Our VOD-Servers are being crawled by the Googlebot (User Agent “Googlebot-Video/1.0”)
We have many terabytes of data there and we want to avoid that traffic.
I would like to put a robots.txt to prevent the googlebot from continuing.
Wowza runs on its own subdomain so the robots.txt would need to be hosted from Wowza itself.
Is there a good practice for that
Or does wowza support ways of setting up the X-Robots-Tag in the HTTP headers?
Hi @Elio Wahlen robots.txt is added to a web server; WSE is not really a web server though, but you can add custom headers to your HLS chunklist though.
https://www.wowza.com/docs/how-to-add-custom-playlist-headers-to-apple-hls-manifests
Thanks for this good and helpful answer.
Is there also a way for MPEG-DASH and HDS (i know HDS is dying, but we still need to support it for a while for our customers)?
I just saw in our logs that google was using the HDS manifest to access the vod-streams…
Thanks. I had the some issue. Help me a lot . @arquiteto
Dear @Rose Power-Wowza Community Manager
Unfortunately I now realize that you got me wrong.
The chunklist headers are not equivalent to the HTTP headers that I meant. Specifically I am talking about the X-Robots-Tag HTTP header that seem to be standard.
Please see here: https://developers.google.com/search/reference/robots_meta_tag
Is there any way for sending custom HTTP response headers across all HTTP based connections?

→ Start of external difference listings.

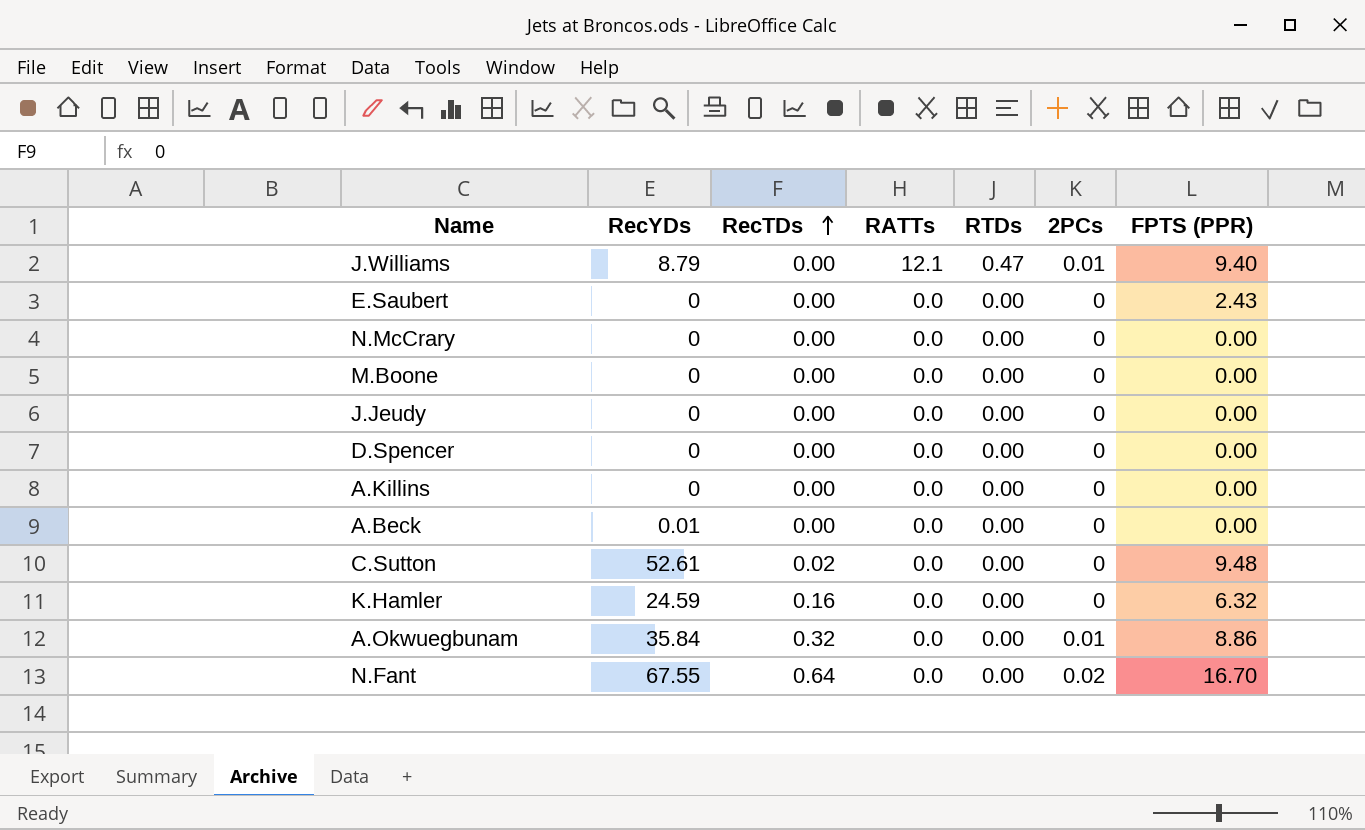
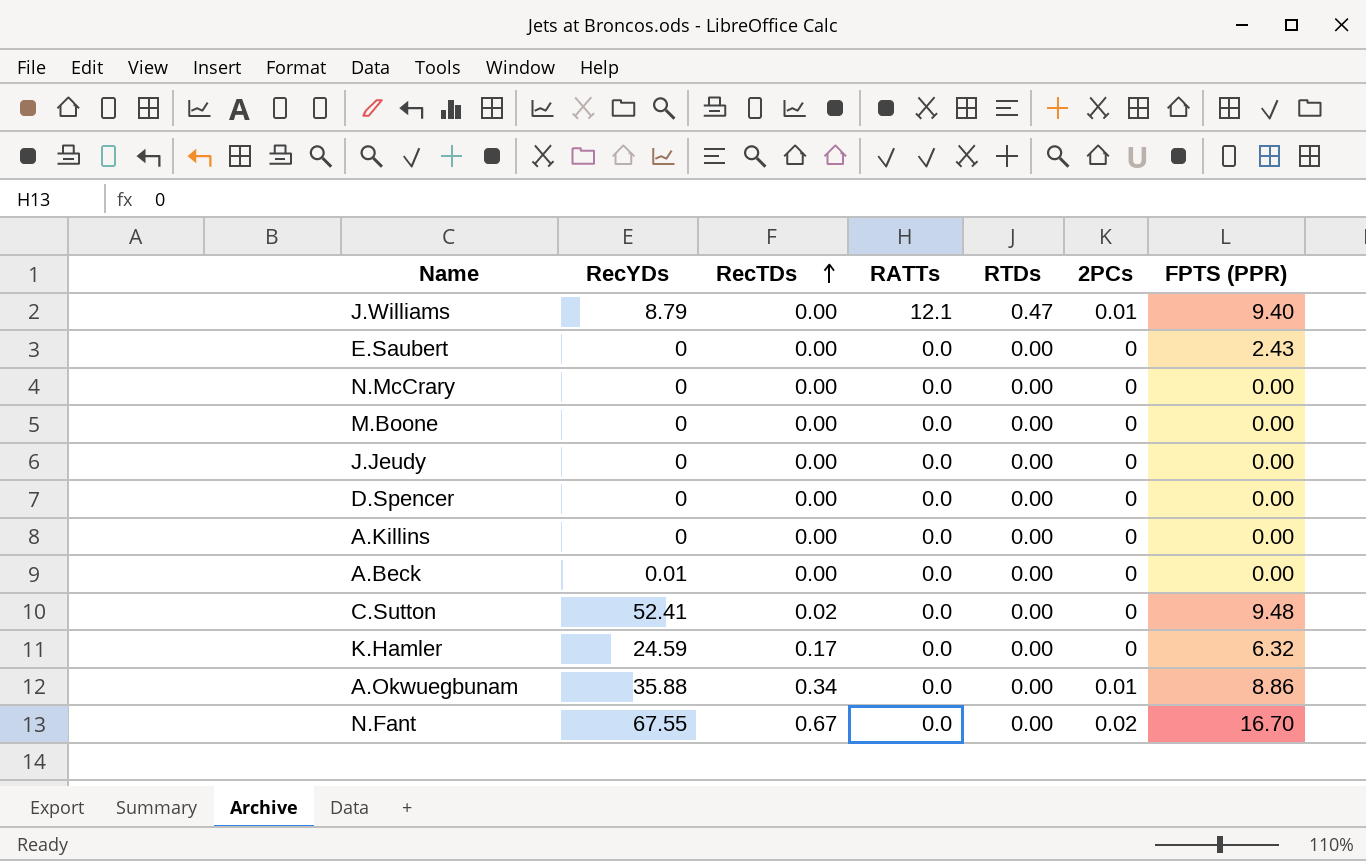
C.Sutton | RecYDs: 52.61 -> 52.41
K.Hamler | RecTDs: 0.16 -> 0.17
A.Okwuegbunam | RecYDs: 35.84 -> 35.88
A.Okwuegbunam | RecTDs: 0.32 -> 0.34
N.Fant | RecTDs: 0.64 -> 0.67

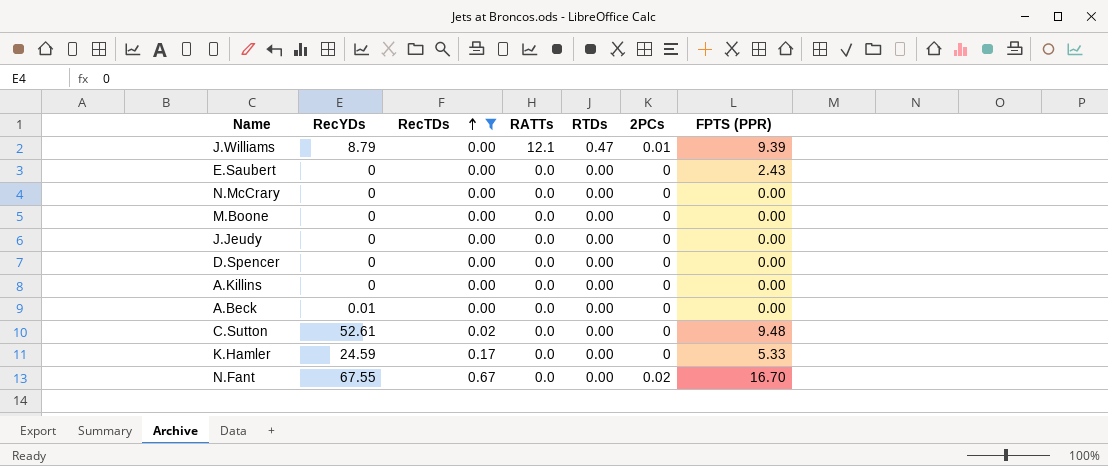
filter: none -> RecTDs != 0.34
J.Williams | FPTS (PPR): 9.40 -> 9.39
C.Sutton | RecYDs: 52.41 -> 52.61
K.Hamler | FPTS (PPR): 6.32 -> 5.33

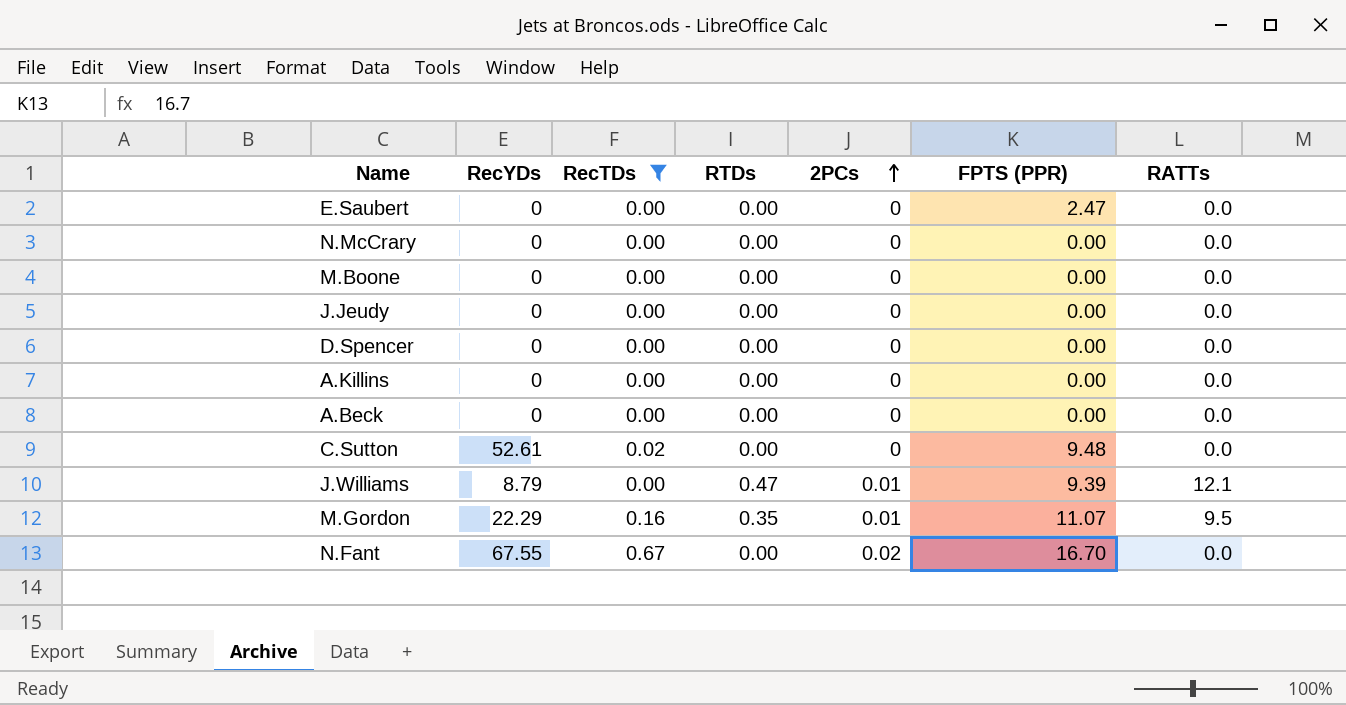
row order: RecTDs ascending -> 2PCs ascending
column RATTs | position: 4 -> 7
row K.Hamler: 24.59 | 0.17 | 0.0 | 0.00 | 0 | 5.33 -> none
E.Saubert | FPTS (PPR): 2.43 -> 2.47
A.Beck | RecYDs: 0.01 -> 0
row M.Gordon: none -> 22.29 | 0.16 | 0.35 | 0.01 | 11.07 | 9.5

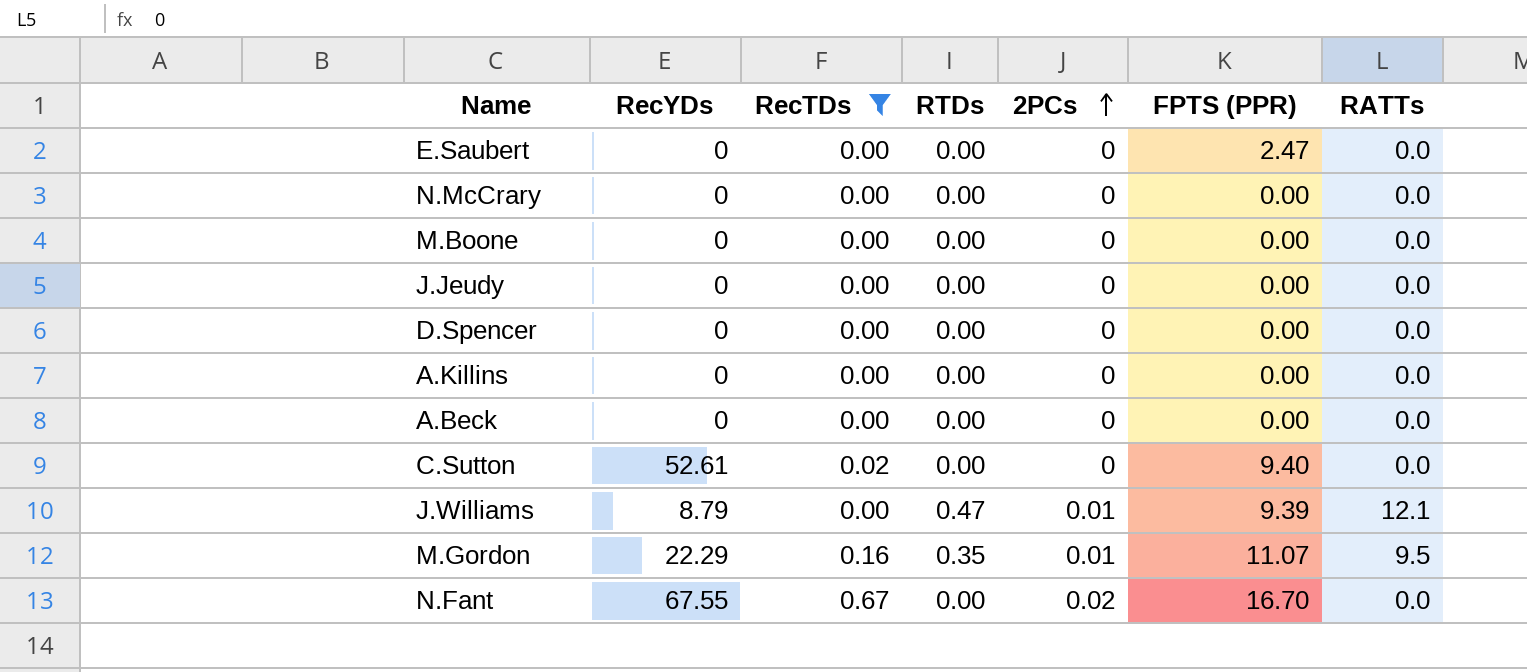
C.Sutton | FPTS (PPR): 9.48 -> 9.40

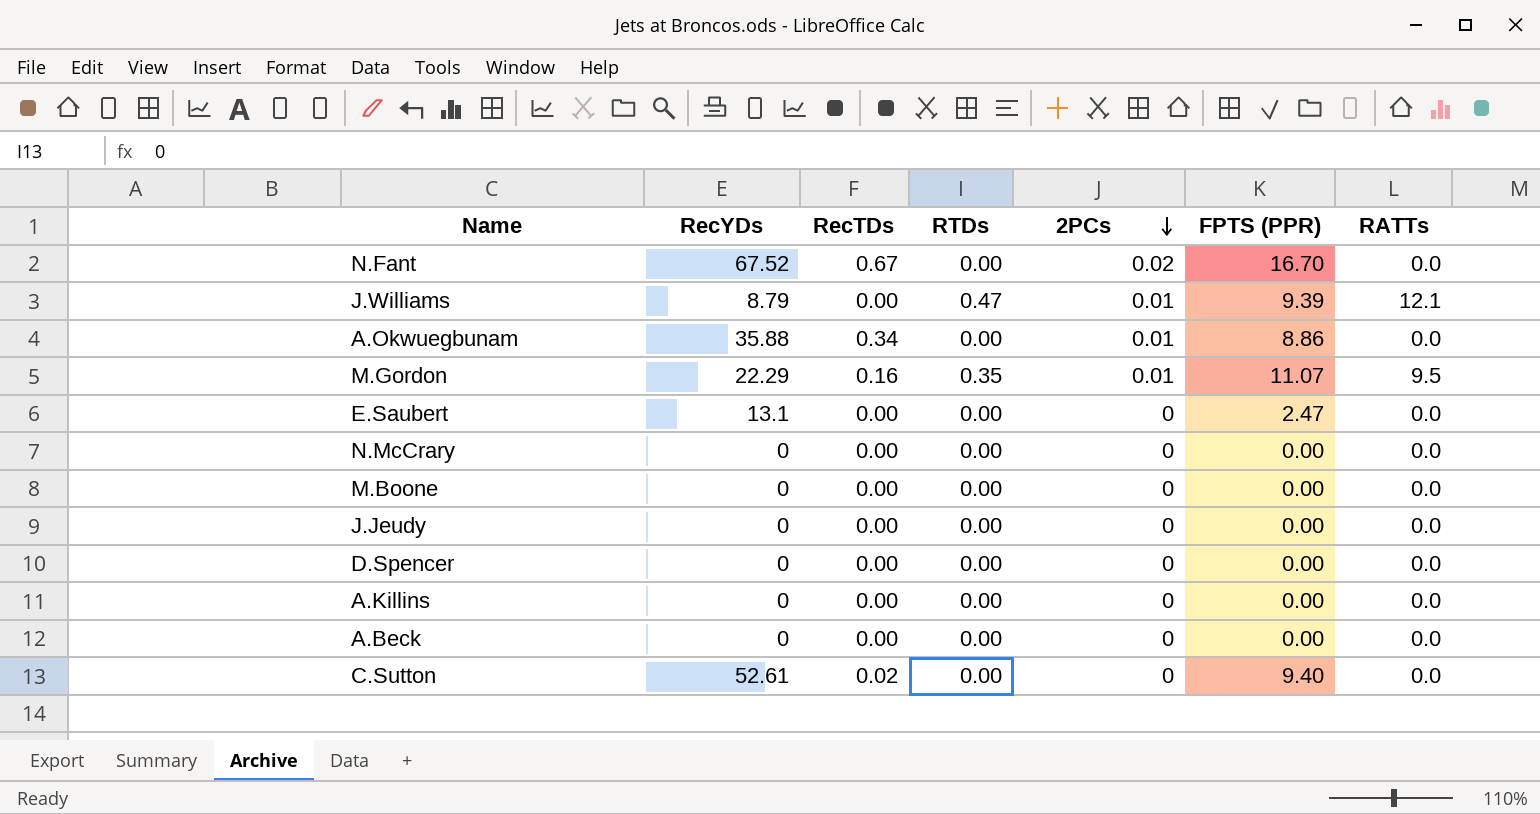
filter: RecTDs != 0.34 -> none
row order: 2PCs ascending -> 2PCs descending
N.Fant | RecYDs: 67.55 -> 67.52
E.Saubert | RecYDs: 0 -> 13.1

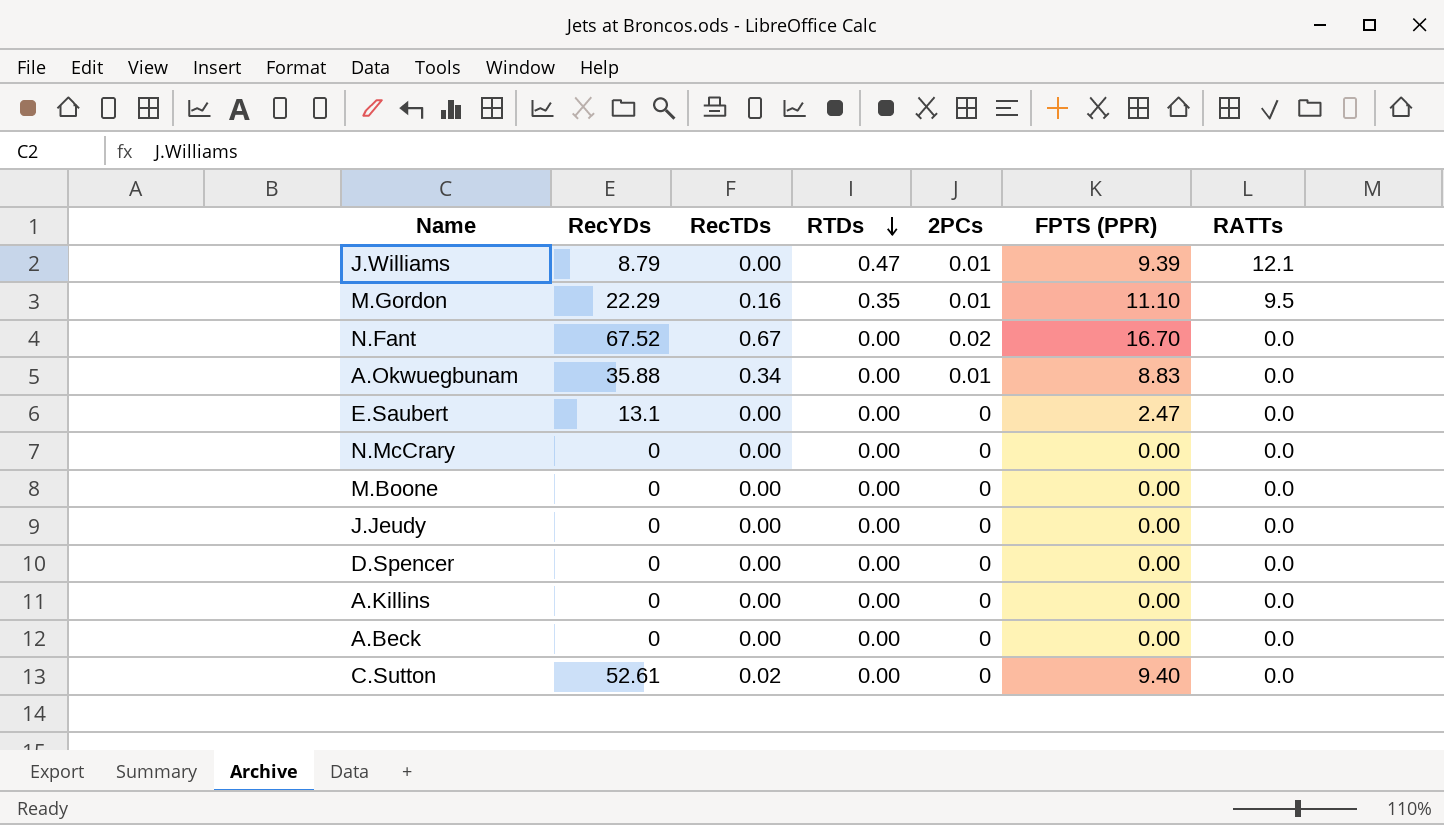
row order: 2PCs descending -> RTDs descending
M.Gordon | FPTS (PPR): 11.07 -> 11.10
A.Okwuegbunam | FPTS (PPR): 8.86 -> 8.83

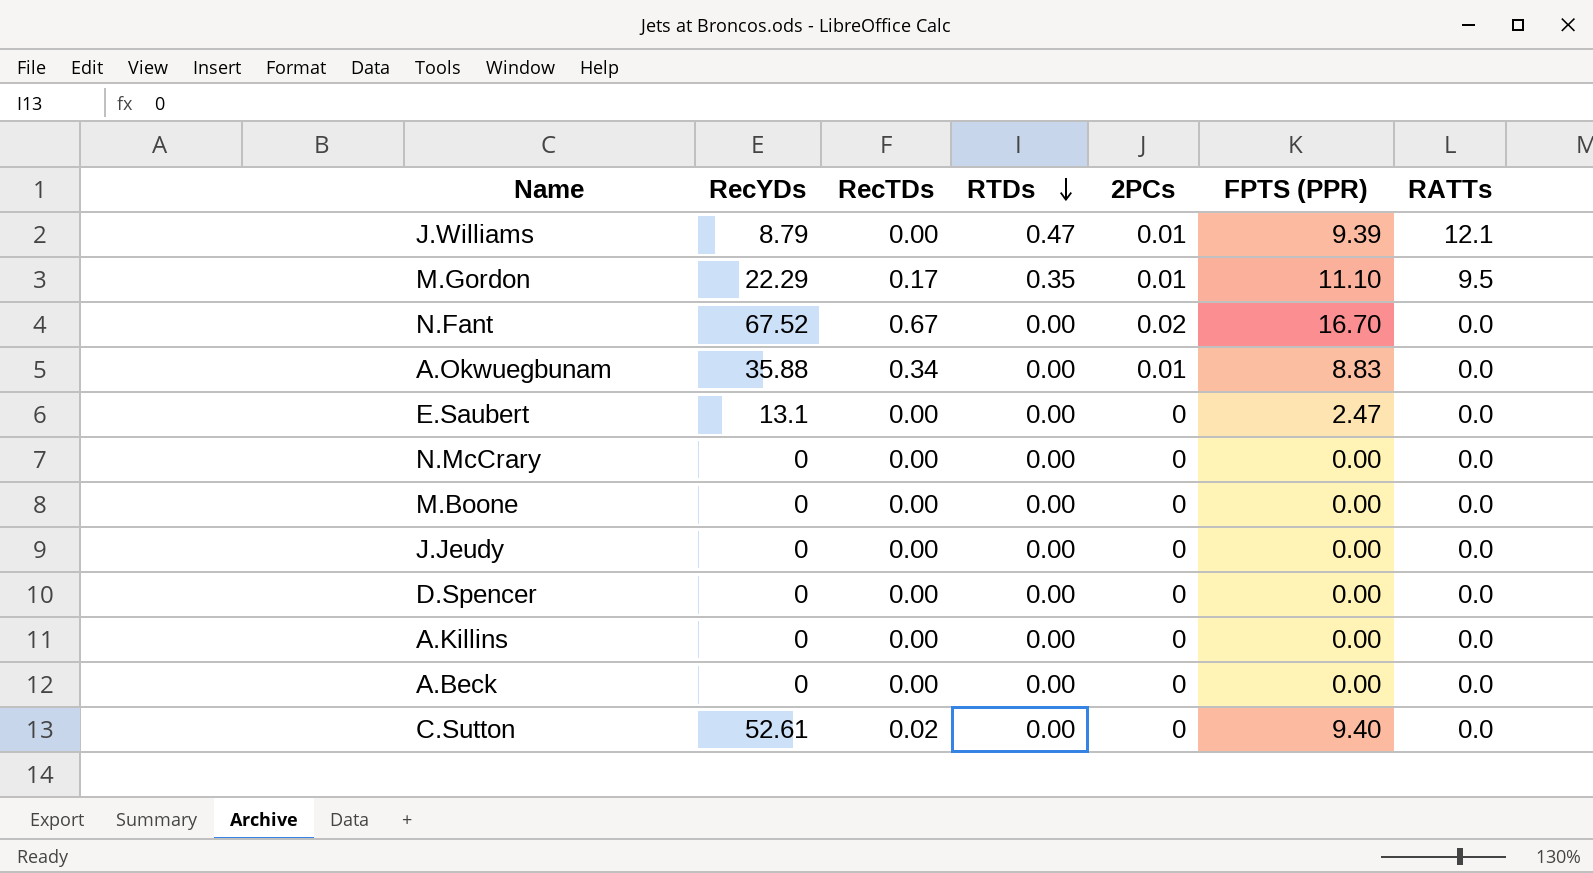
M.Gordon | RecTDs: 0.16 -> 0.17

If not - what do you recommend? Is reverse-proxying e.g. with nginx a way to go? How would that look like?
I can imagine there are a lot of users that don’t want googlebot and possibly other crawlers to download all their video content because of different reasons (traffic, performance, legal circumstances, etc). It would be wise to have a plan here.
Best wishes, Elio
Apologies @Elio Wahlen. You can add custom http headers to hls/dash/hds by adding
httpUserHTTPHeaders
property to your application (this is similar to the Access-Control-Allow-Origin cors http headers).
Here’s an example of how this can be added:
https://www.wowza.com/docs/how-to-stream-from-an-android-device-to-the-google-chromecast-device
the value for the property in your case would be:
X-Robots-Tag: noarchive
etc. It’s a pipe-delimited list, so you can add multiple headers.
if you prefer to host a robots.txt file, then you would need to have a custom HTTPProvider that handles requests for robots.txt; this is similar to how WSE handles
http://:1935/crossdomain.xml
https://www.wowza.com/docs/how-to-create-an-http-provider
@Rose Power-Wowza Community Manager thanks very much.
httpUserHTTPHeaders works nicely!
I think it would help people to have a general tutorial or manual entry about adding these super useful custom http headers. For now it seems to be hidden in two more special tutorials.
All the best, Elio
Fabulous idea! Thank you so much for the feedback.